Service dogs and emotional support dogs are like two sides of the same coin, and the coin seems to be totally misunderstood by even the most astute professionals.
The law is very clear as it is posted on the ADA (American Disabilities Act) website. The problem comes from the dog owner and their desire to take advantage of a misunderstood program, the fear of the business owner to be tagged in a discrimination suit and the general public’s misunderstanding of the importance of taking care of our disabled citizens.
We see it every day, a man who borrowed his mom’s car and parks in a handicap zone at the grocery store as a truly disabled person drags themselves from the parking stall 50 yards out. The electric carts are all taken at the store as the elderly on crutches and canes trip down the aisles while free-riders zip around in the carts because “they worked hard all day.” Dog owners wanting to parade their pets in public places, calling them service dogs without an ounce of training.
Faced with problems, stemming from years of military service, a service dog turned out to be a good solution for me. So I took in Benny, and we became a team.
The owner of a real service dog makes sure his partner takes care of business – outside, that is – before entering a place of business. His partner walks alongside your leg or the shopping cart when in the store, and wears his well-lettered service jacket with the “please don’t pet sign” posted. Well-meaning people always try to pet the dog, but that is not what the dog is there for. Benny is there for my medical needs.
If they bark in the store, they are not likely to be service dogs. If they smell the food or shelves or eat off the floor, they may be impostors. If they pay attention to other dogs or bark at them, that’s suspicious.
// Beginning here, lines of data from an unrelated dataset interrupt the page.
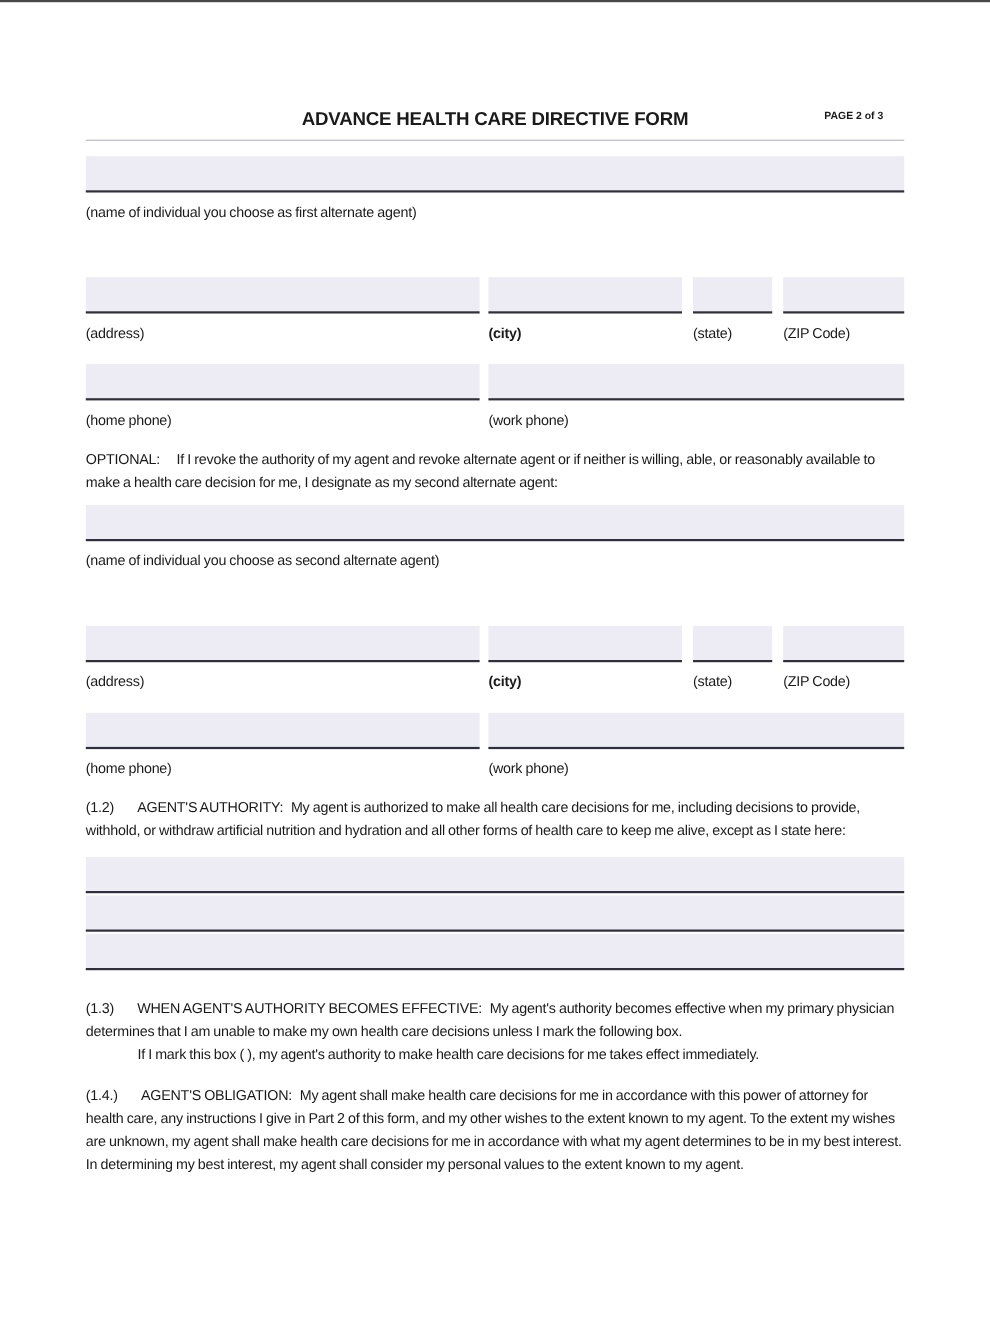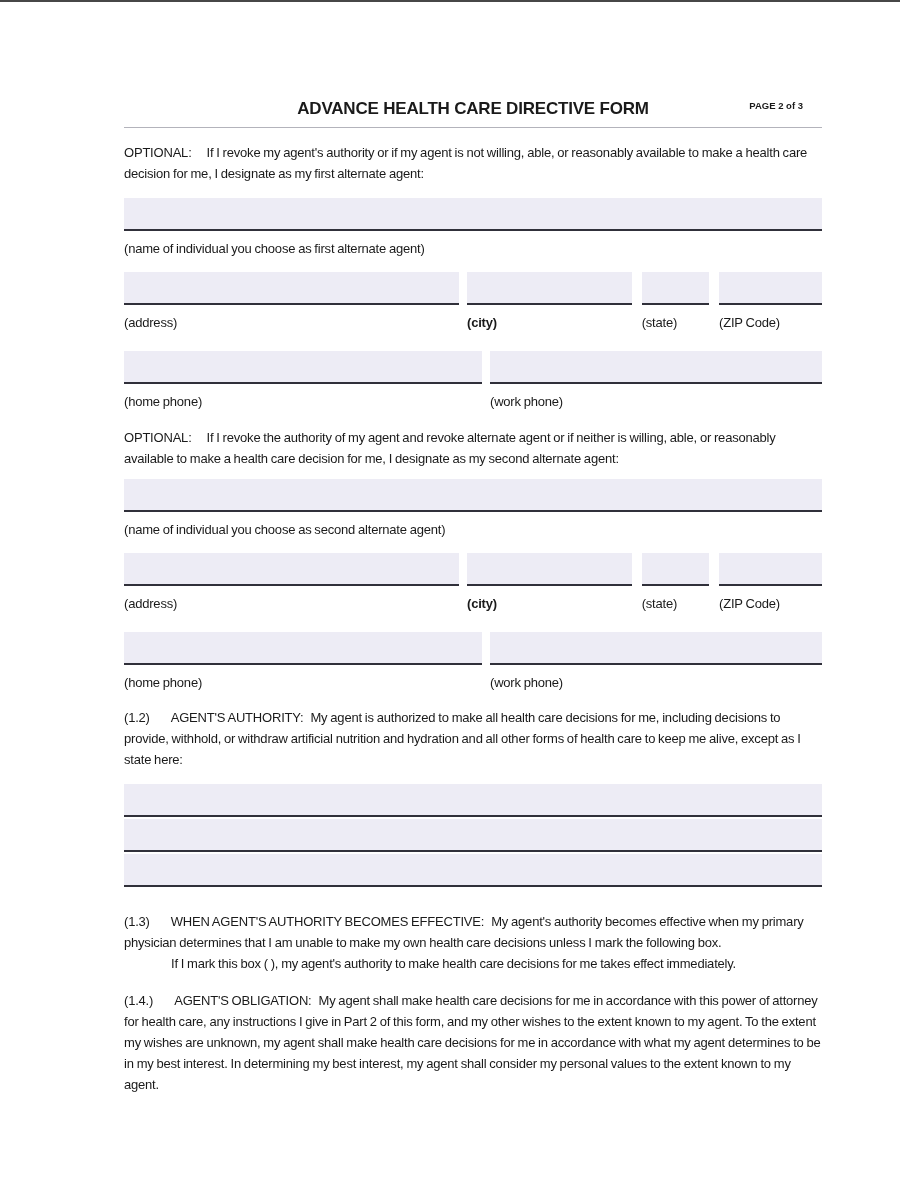"ADVANCE HEALTH CARE DIRECTIVE FORM" .page { padding-left: 46px -> none }
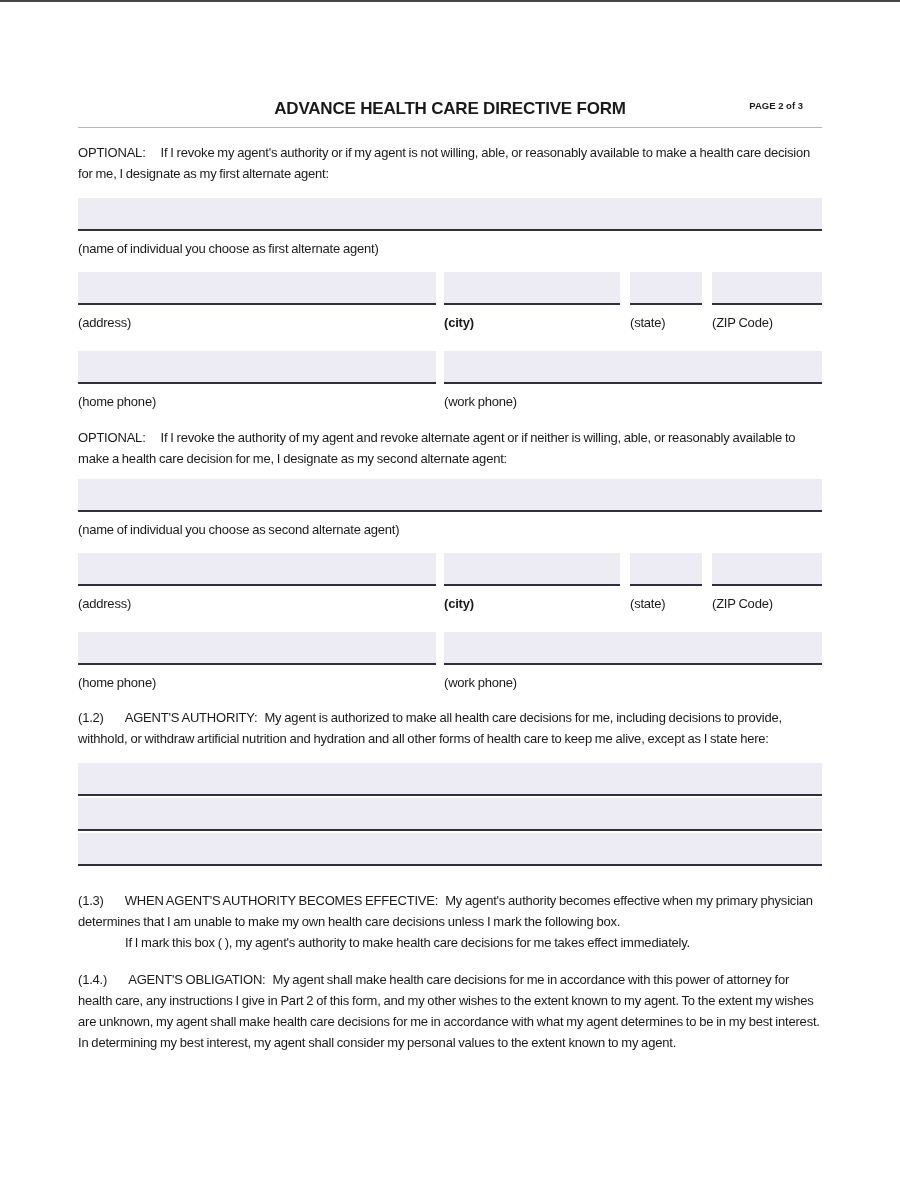"OPTIONAL: If I revoke my" p.body { html: <p> <span>OPTIONAL:</span><span>If I revoke my agent's authority or if my agent is not willing, able, or reasonably available to make a health care decision for me, I designate as my first alternate agent:</span> </p> -> none }
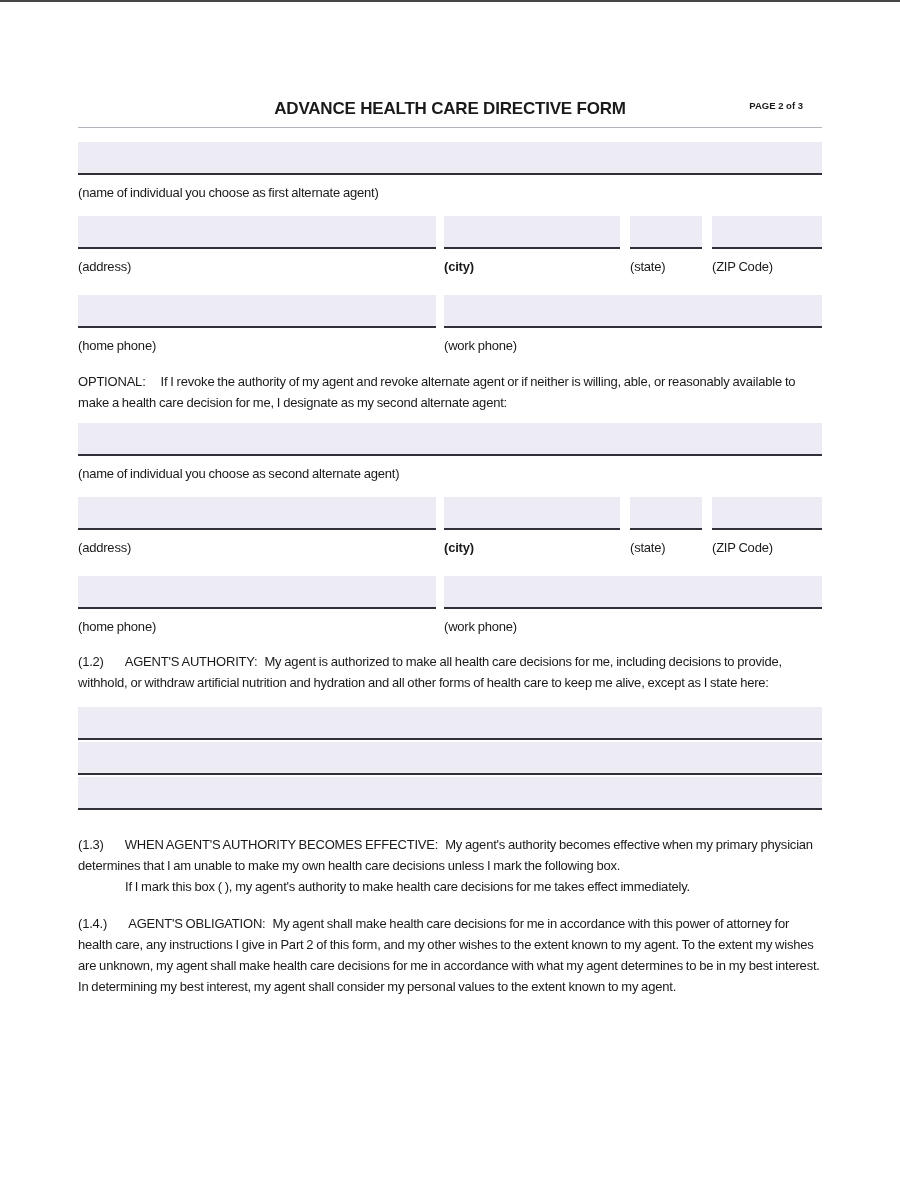"(state)" .col-state { margin-top: none -> 36px }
If they lick kids’ faces, or the owner has more of a picnic than a business attitude, he or she may not be a service dog. If they don’t shadow you 24/7, they may not be your service dog.
People often say to me, “I have a service dog.” I always ask, “Where is he or she?” They say, “At home” or “my daughter takes care of him for me.” Sorry folks, that is not a service dog, maybe a great pet, but surely not a service dog.
And service dogs don’t do everything. For example, Benny doesn’t sniff for drugs, and a drug sniffer may not check for land mines. They are trained for two, maybe three jobs, and become extremely loyal in doing them for their owner.
When a dog doesn’t act like I have described, and a well-trained professional or the handler isn’t courteous, you are probably not dealing with a true service dog.
Oh, I almost forgot, post your registration or service dog ID on the service dog coat. And state law requires a legitimate, written, signed doctor’s prescription in your wallet.
Don Dinsmore, a Navy veteran and longtime Kent resident, regular contributes to the Kent Reporter.